Brown Dwarf: A fully-distributed, fault-tolerant data warehousing system

  • Authors:
  • Katerina Doka;Dimitrios Tsoumakos;Nectarios Koziris

  • Affiliations:
  • -;-;-

  • Venue:
  • Journal of Parallel and Distributed Computing
  • Year:
  • 2011

Quantified Score

Hi-index 0.00

Visualization

Abstract

In this paper we present the Brown Dwarf, a distributed data analytics system designed to efficiently store, query and update multidimensional data over commodity network nodes, without the use of any proprietary tool. Brown Dwarf distributes a centralized indexing structure among peers on-the-fly, reducing cube creation and querying times by enforcing parallelization. Analytical queries are naturally performed on-line through cooperating nodes that form an unstructured Peer-to-Peer overlay. Updates are also performed on-line, eliminating the usually costly over-night process.

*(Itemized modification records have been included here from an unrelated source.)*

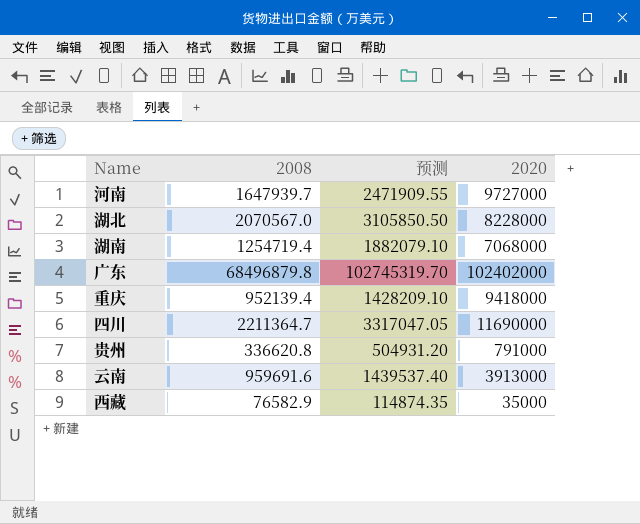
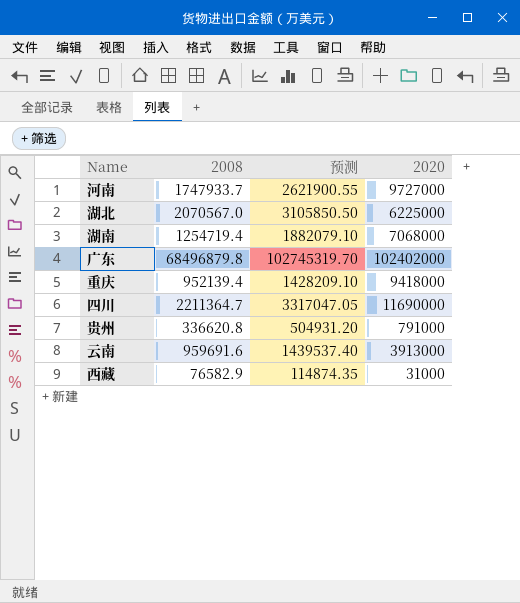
河南 | 2008: 1647939.7 -> 1747933.7
河南 | 预测: 2471909.55 -> 2621900.55
湖北 | 2020: 8228000 -> 6225000
西藏 | 2020: 35000 -> 31000

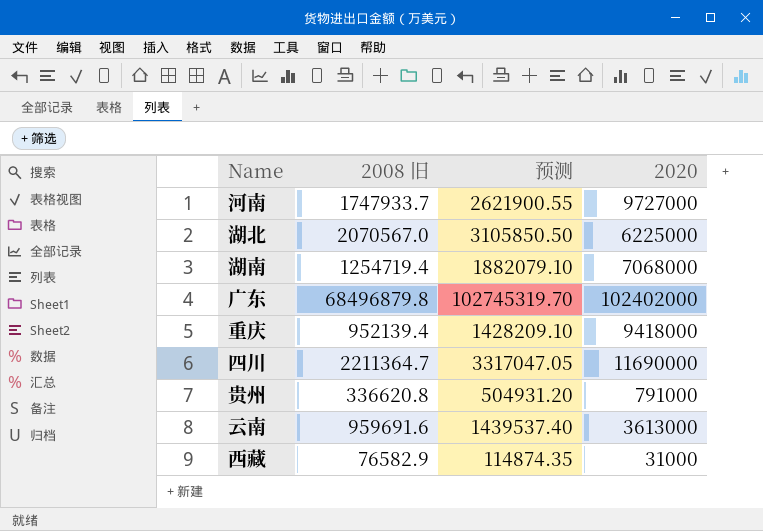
column name: 2008 -> 2008 旧
云南 | 2020: 3913000 -> 3613000

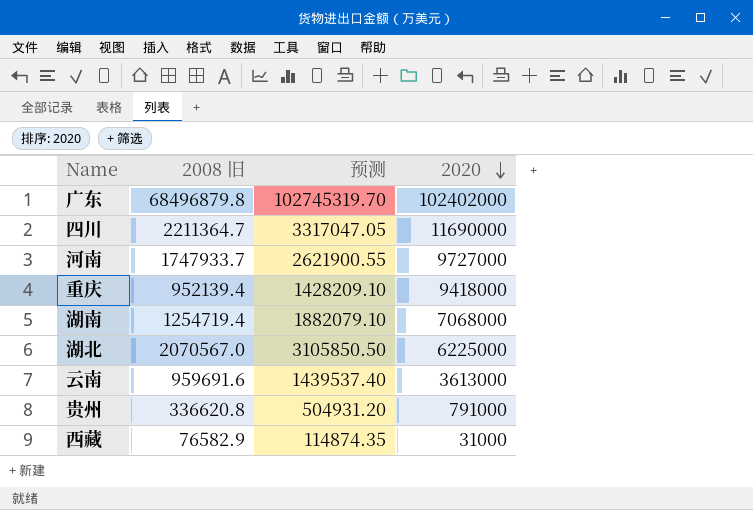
row order: none -> 2020 descending

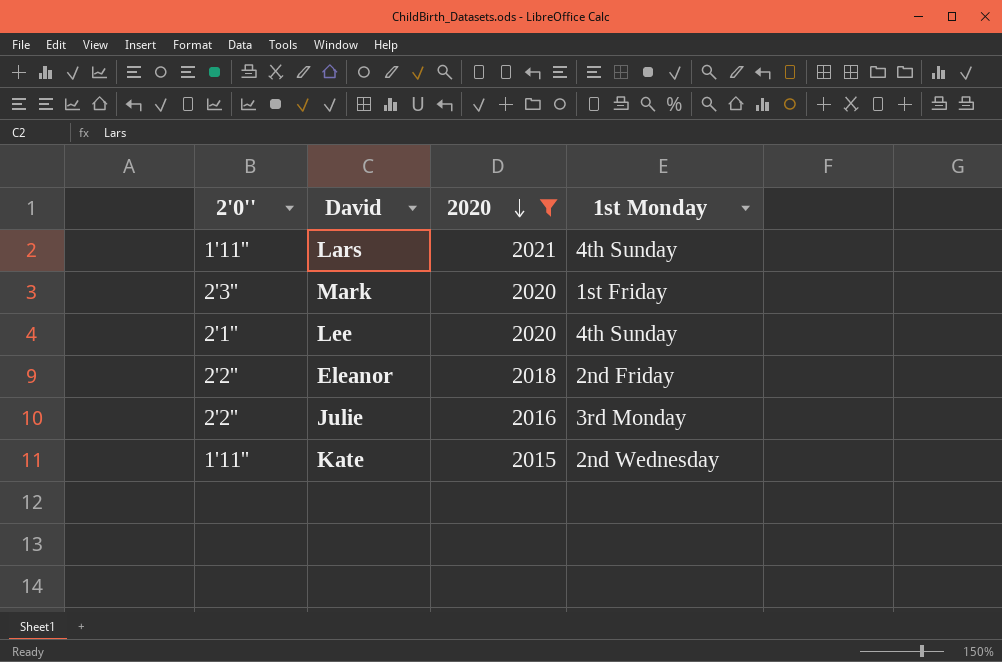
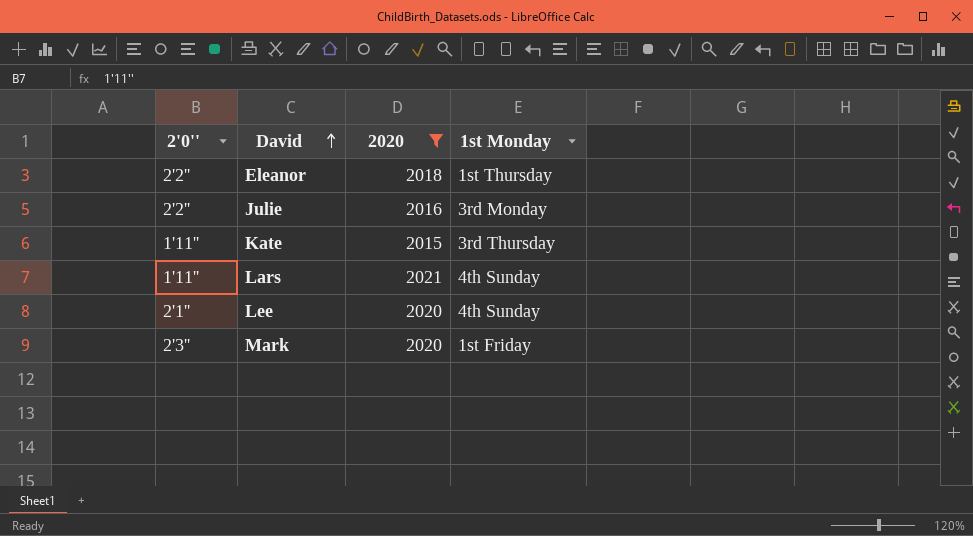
row order: 2020 descending -> David ascending
Eleanor | 1st Monday: 2nd Friday -> 1st Thursday
Kate | 1st Monday: 2nd Wednesday -> 3rd Thursday

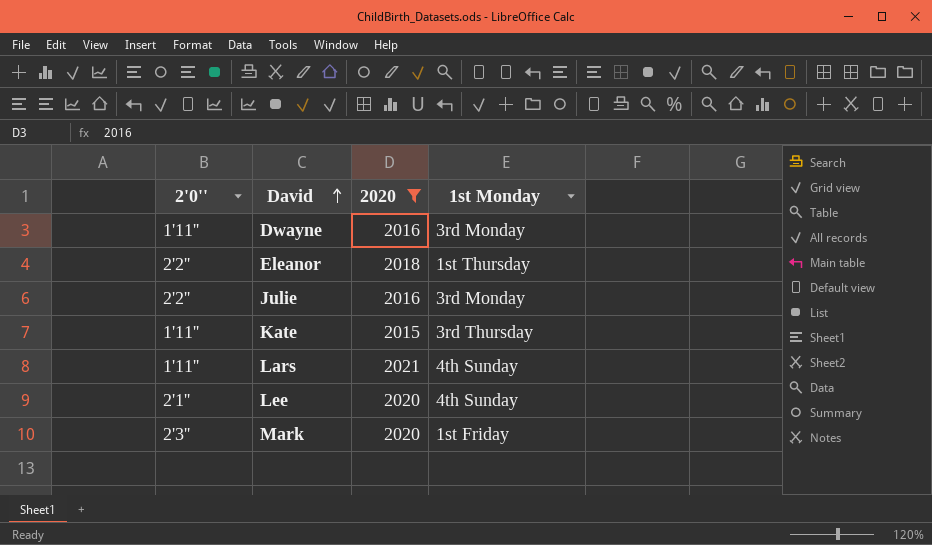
row Dwayne: none -> 1'11'' | 2016 | 3rd Monday

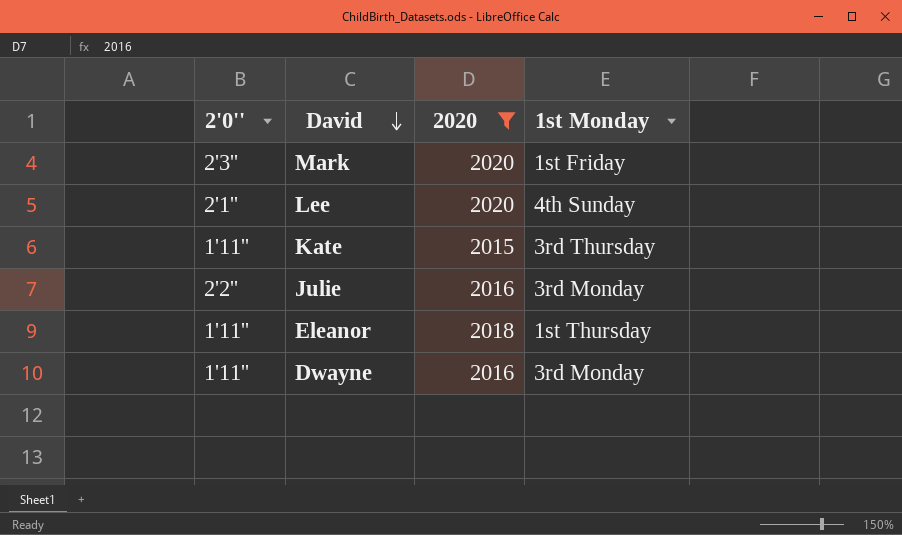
row order: David ascending -> David descending
row Lars: 1'11'' | 2021 | 4th Sunday -> none
Eleanor | 2'0'': 2'2'' -> 1'11''

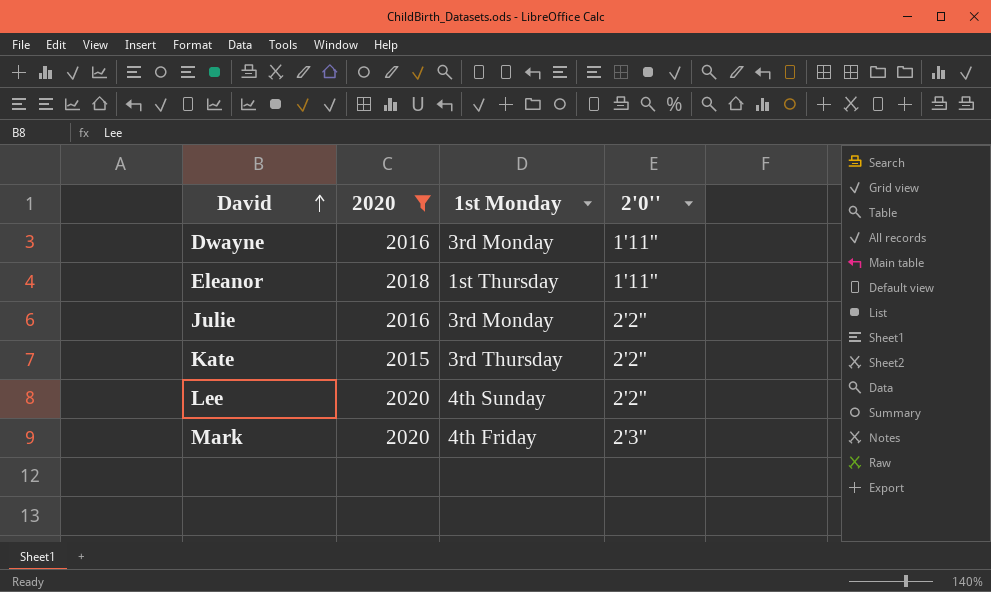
row order: David descending -> David ascending
column 2'0'' | position: 1 -> 4
Kate | 2'0'': 1'11'' -> 2'2''
Lee | 2'0'': 2'1'' -> 2'2''
Mark | 1st Monday: 1st Friday -> 4th Friday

Moreover, the system employs an adaptive replication scheme that adjusts to the workload skew as well as the network churn by expanding or shrinking the units of the distributed data structure. Our system has been thoroughly evaluated on an actual testbed: it manages to accelerate cube creation up and querying up to several tens of times compared to the centralized solution by exploiting the capabilities of the available network nodes working in parallel. It also manages to quickly adapt even after sudden bursts in load and remains unaffected with a considerable fraction of frequent node failures. These advantages are even more apparent for dense and skewed data cubes and workloads.